People working in digital media may assume traditional TV is already out of the picture. But recent data from nScreenMedia shows that major MVPDs (Multichannel Video Programming Distributors) still command serious reach.
Charter and Cox, combined, have 14.6 million subscribers. That’s more than Comcast and far ahead of any virtual provider. YouTube TV (the largest vMVPD) has 9.4 million subscribers by comparison. That kind of scale still matters.
Charter and Cox’s subscriber base gives them strong leverage across the distribution ecosystem. When leagues or networks negotiate content rights, scale is key. With 14.6 million homes, these two providers remain must-have partners. This reach helps secure better terms for content deals, sports rights, and advertising. It also means that being dropped from a provider like Charter or Cox can result in millions of lost viewers for a network.

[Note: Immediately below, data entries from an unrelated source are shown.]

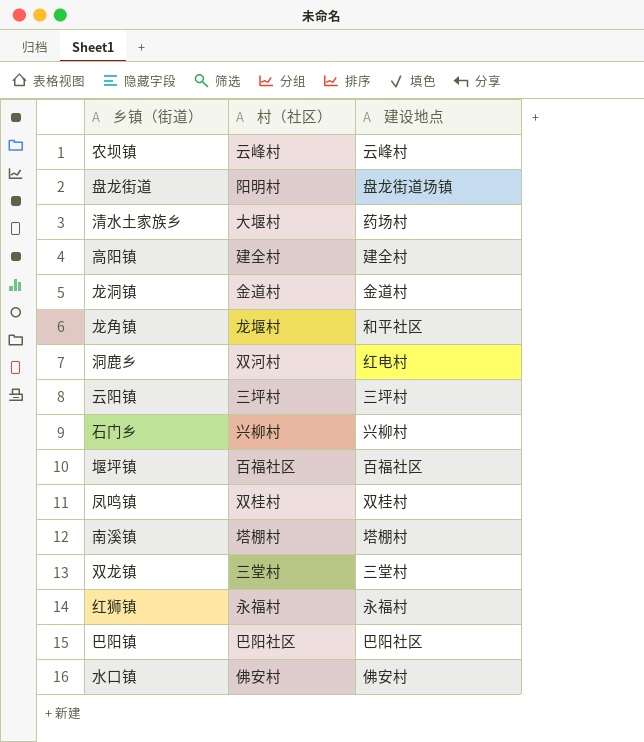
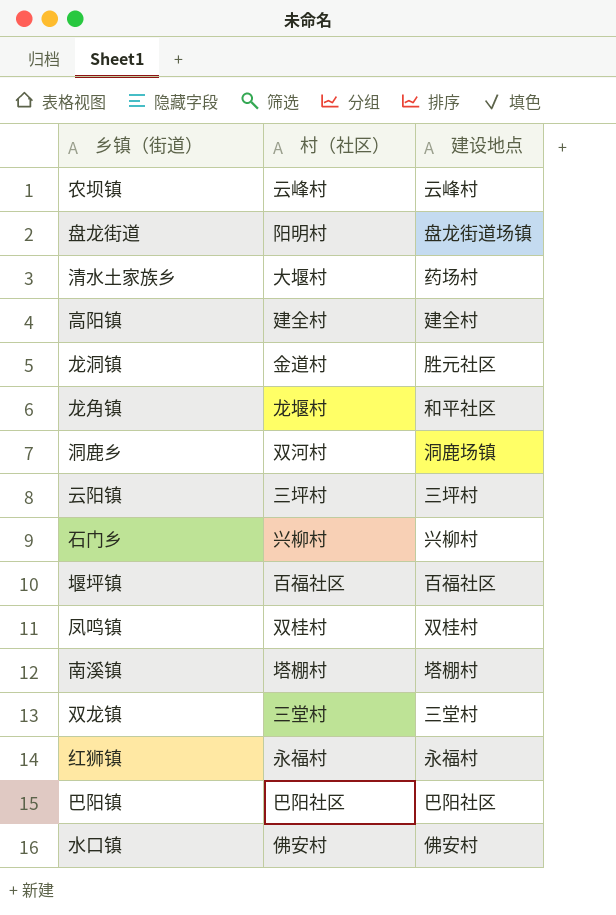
龙洞镇 | 建设地点: 金道村 -> 胜元社区
洞鹿乡 | 建设地点: 红电村 -> 洞鹿场镇

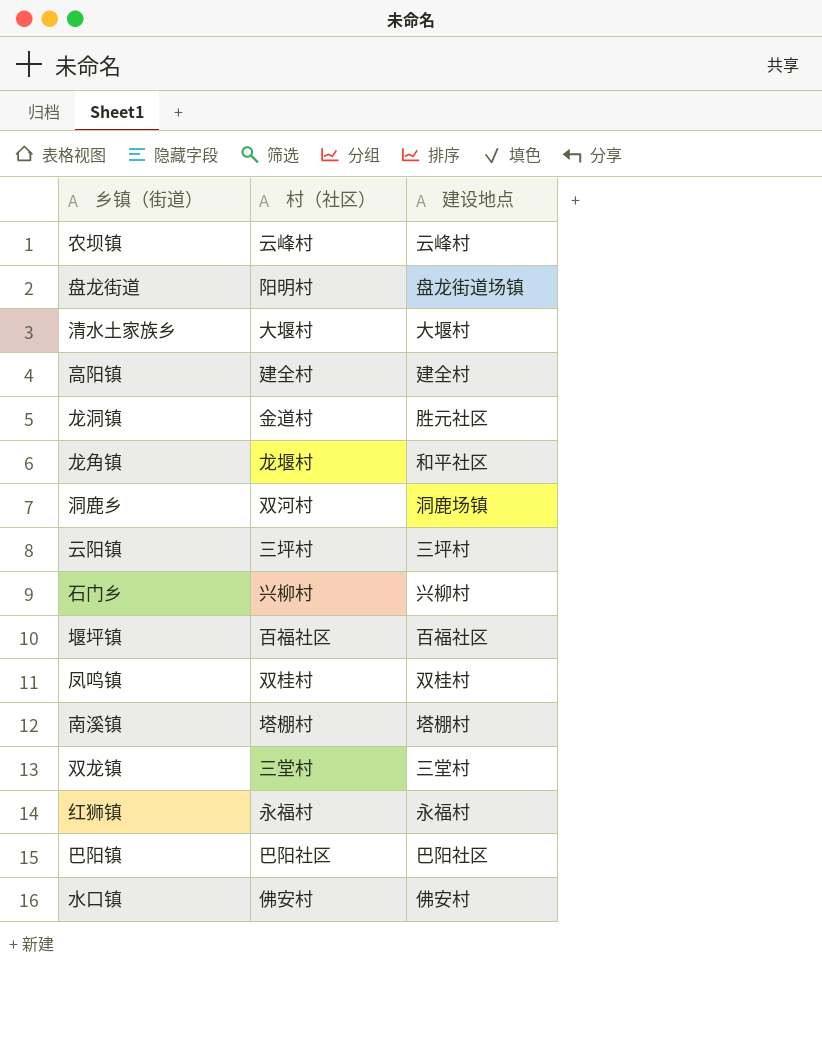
清水土家族乡 | 建设地点: 药场村 -> 大堰村

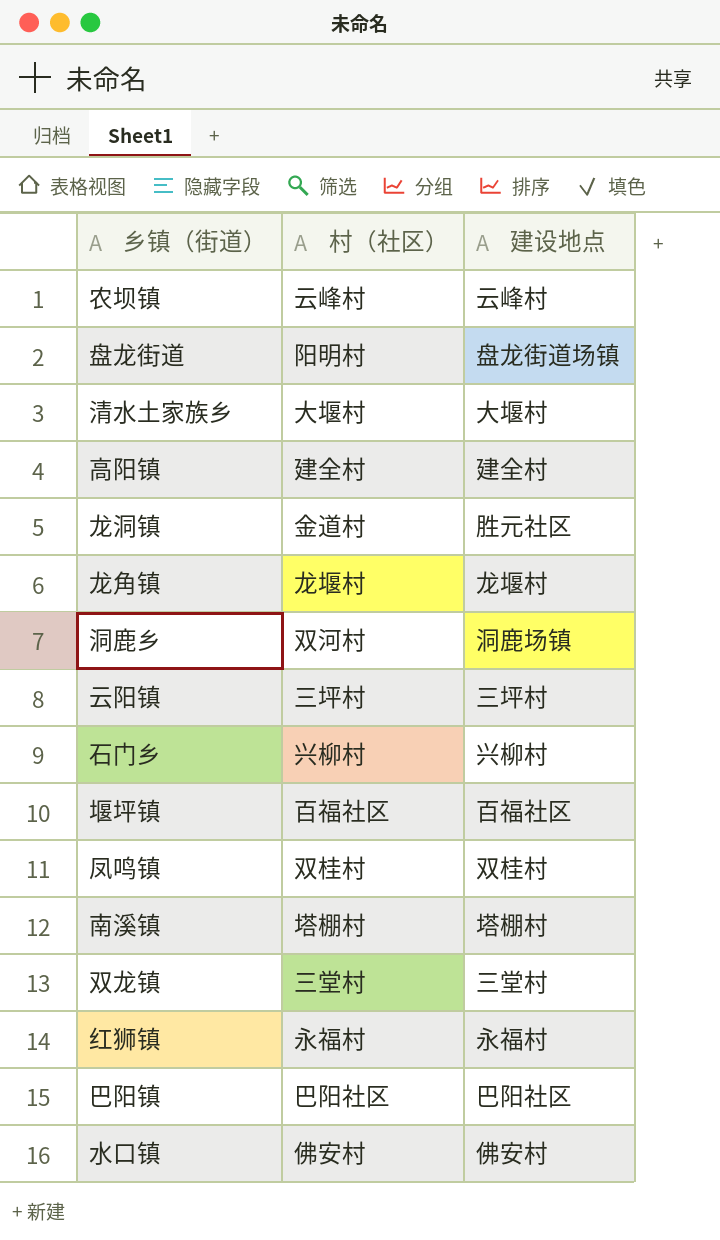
龙角镇 | 建设地点: 和平社区 -> 龙堰村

Still, streaming is gaining momentum. YouTube TV’s 9.4 million subscribers is a major milestone, especially for a platform that only launched in 2017. And while legacy MVPDs still lead in raw subscriber numbers, trends are shifting. Streaming services offer better UX, platform flexibility, and on-demand viewing. Younger audiences are increasingly skipping traditional cable entirely. As broadband expands and new content models evolve, growth may outpace current industry projections.
Charter and Cox remain powerful players. Their scale and bundled offerings make them hard to ignore. But they are operating in a market that is shifting fast. Streaming providers haven’t surpassed them yet—but they are getting closer each quarter. The race is tighter than many think.